I have been trying to have at least one new experience per day and in the past week, they seem to have really accumulated. Some highlights:
1. ART! Thanks to my friend Otto for showing me around some galleries in Chiang Mai. I didn't realize how much i missed being around art. There was also an art and culture festival going on at the time so there was much to see. And i discovered an amazing little place called Fern Forest Cafe which is a lush haven in the middle of the hot, polluted city.
2. Cricket. I never would have believed that i would be going to an international cricket match in Thailand but there we were. Karen's brother Janni has been visiting from South Africa and they really wanted to go watch cricket. I desperately tried to understand what was going on but frankly, there wasn't much to understand. I noticed many old men getting drunk (possibly to make it more interesting?) and watched as the players batted around the ball and trotted from post to post. Still, it was an interesting atmosphere and they had good vegetable samosas there.
3. Headstands! Hialry and I went to yoga on Tuesday and got to practice our headstands. Hilary did her first one unassisted! I'm so proud of her. And i managed to stay up for about 5 minutes with the help of our teacher William. We're going back again this Tuesday and we will also check out a poetry reading.
4. Snake Liquor. Why is this so popular in Asia?? Well, my friend Amy was returning to springfield and we took her out for her last night in Thailand. She asked the bartender to give her a special shot and she ended up with some sort of whiskey with snakes distilled in it. Apparently it was from Laos and the Thai people believe it will give you strength in bed. All i know is that it literally tasted like death. I would also like to note that no snakes were killed in the process of making this liquor. The people wait until they die and then put them in the whiskey. Appetizing eh?
5. Kick-ass accomodations and food. We went to Sukothai with Karen and Janni who had never been there. We stayed in this place called Cocoon Guesthouse which is like a jungle-garden menagerie with cool little rooms decorated with Thai antiques. Seriously, they had peacocks, turtles and deer at this place...in the middle of Sukothai! We found a cool restaurant called Terrace and Trees. We got to sit up in the terrace and look over the garden full of twinkling fairy lights.

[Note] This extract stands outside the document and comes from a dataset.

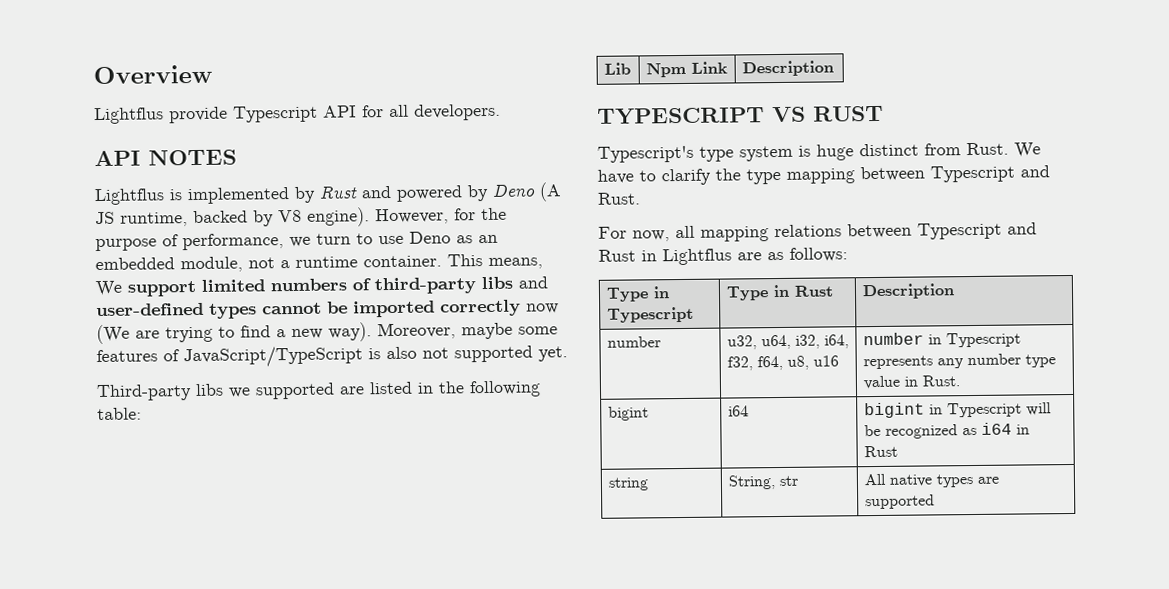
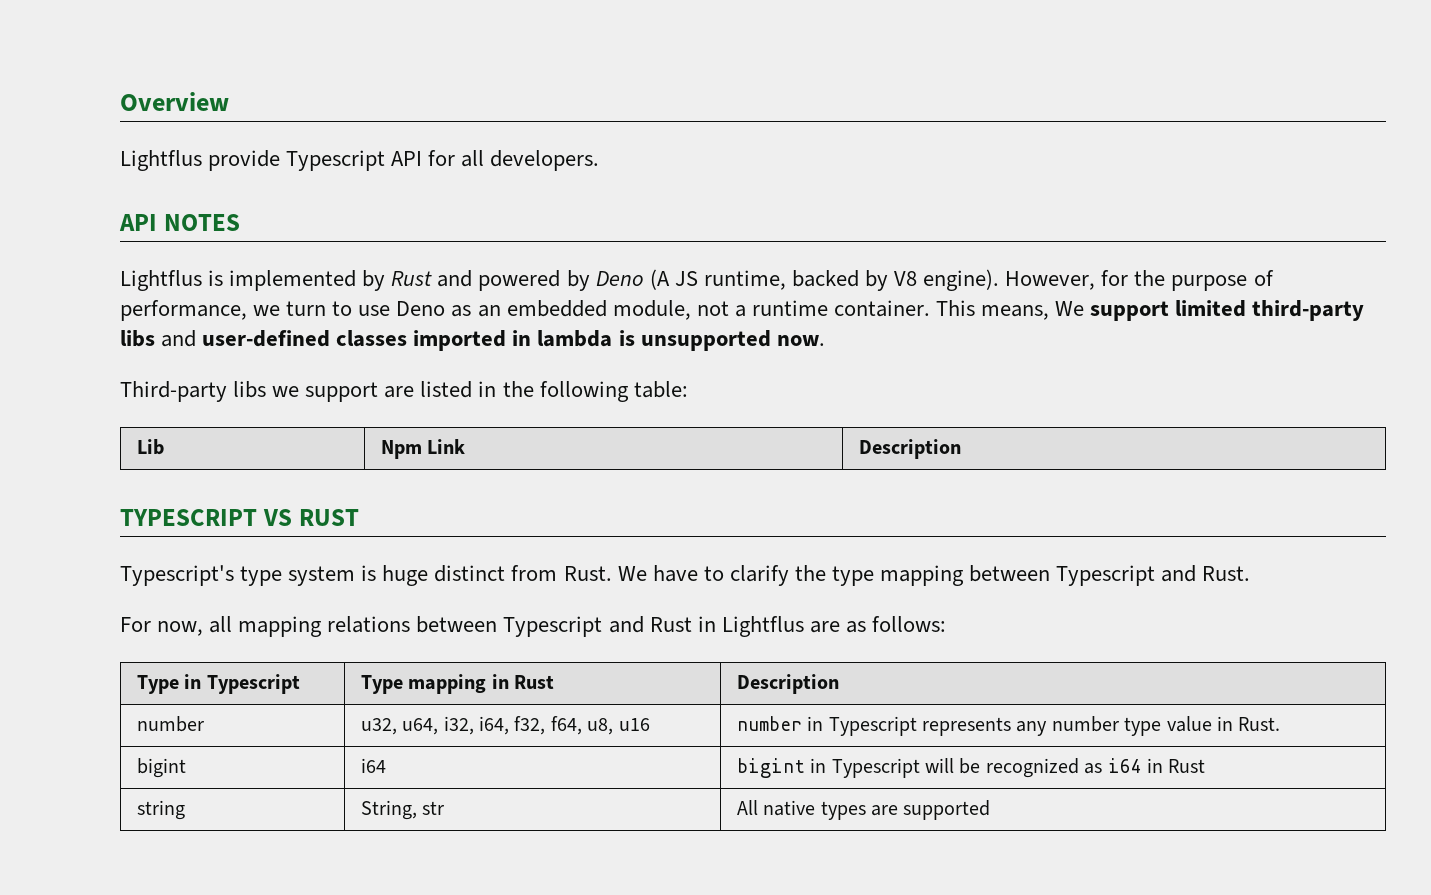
[270,278,371,292] numbers of -> (1247, 308) none
[209,299,559,319] [96,322,558,345] [96,345,568,369] types cannot be imported correctly now (We are trying to find a new way). Moreover, maybe some features of JavaScript/TypeScript is also not supported yet. -> [336,330,825,351] classes imported in lambda is unsupported now.
[255,382,335,400] supported -> [305,382,379,402] support
(769, 293) none -> [408,674,487,694] mapping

It was a new place so the service was very unorganized (they brought us the wrong food and i almost ate meat!) but when we did get our correct food, it was amazing. Janni, who is a cordon bleu chef proclaimed that it was the best food he'd had in thailand. Hilary and I got jungle curry which just about burned our tongues off and left us feeling crazy after eating so many chillis. We loved it so much that we went back again the next night. The waiter gave me a rose made out of a paper napkin!
6. Old Cities and Frenzied Parades. We had a blast riding around Sukothai on our bicycles. The next day, Hilary and I planned to go to Mae Sot (a town on the border with Myanmar) but it fell through. We decided to go to these other old ruins that an old thai man had recommended to us. The place was called Sisachalai near Sawan Khalok. Once again, we rented bikes and rode across this rickety wooden bridge that reminded me of Indiana Jones and the temple of doom. The old city was gorgeous and there were notably less tourists. We strolled around and took picutres, climbed up very steep steps to enjoy the views. After awhile, we noticed that there were many Thai people loitering about the grounds. They tried to explain that it was some sort of festival were they would pray to the Buddha. We saw a parade coming down the road and heard a brass band playing Thai music. All of the people in the parade started dancing like crazy. They were drinking some sort of rice whiskey. There were adolescent and teen boys almost breakdancing to this old-fashioned music and very very old grandmas getting down like never before. All the people were wearing these funny hula skirts and straw hats. They grabbed Hilary and I to join the procession. When we started dancing, they all cheered and screamed. Then all of a sudden,there was a huge fire truck with a hose spraying water over everyone in the parade. We walked/danced towards the temple in the old city and proceeded to go around the main vihara 3 times. The people had given us hula skirts and hats to wear and we were just dancing away while soaking wet. They called the festival "Bu-ut Phra." Eventually, we had to leave because we didn't want to miss our bus back to Sukothai but it was an amazing to get to be part of a celebration that foreigners don't usually see. I will upload a video of this on photobucket.
Anyways, new experiences left and right. That's what life is all about chai mai?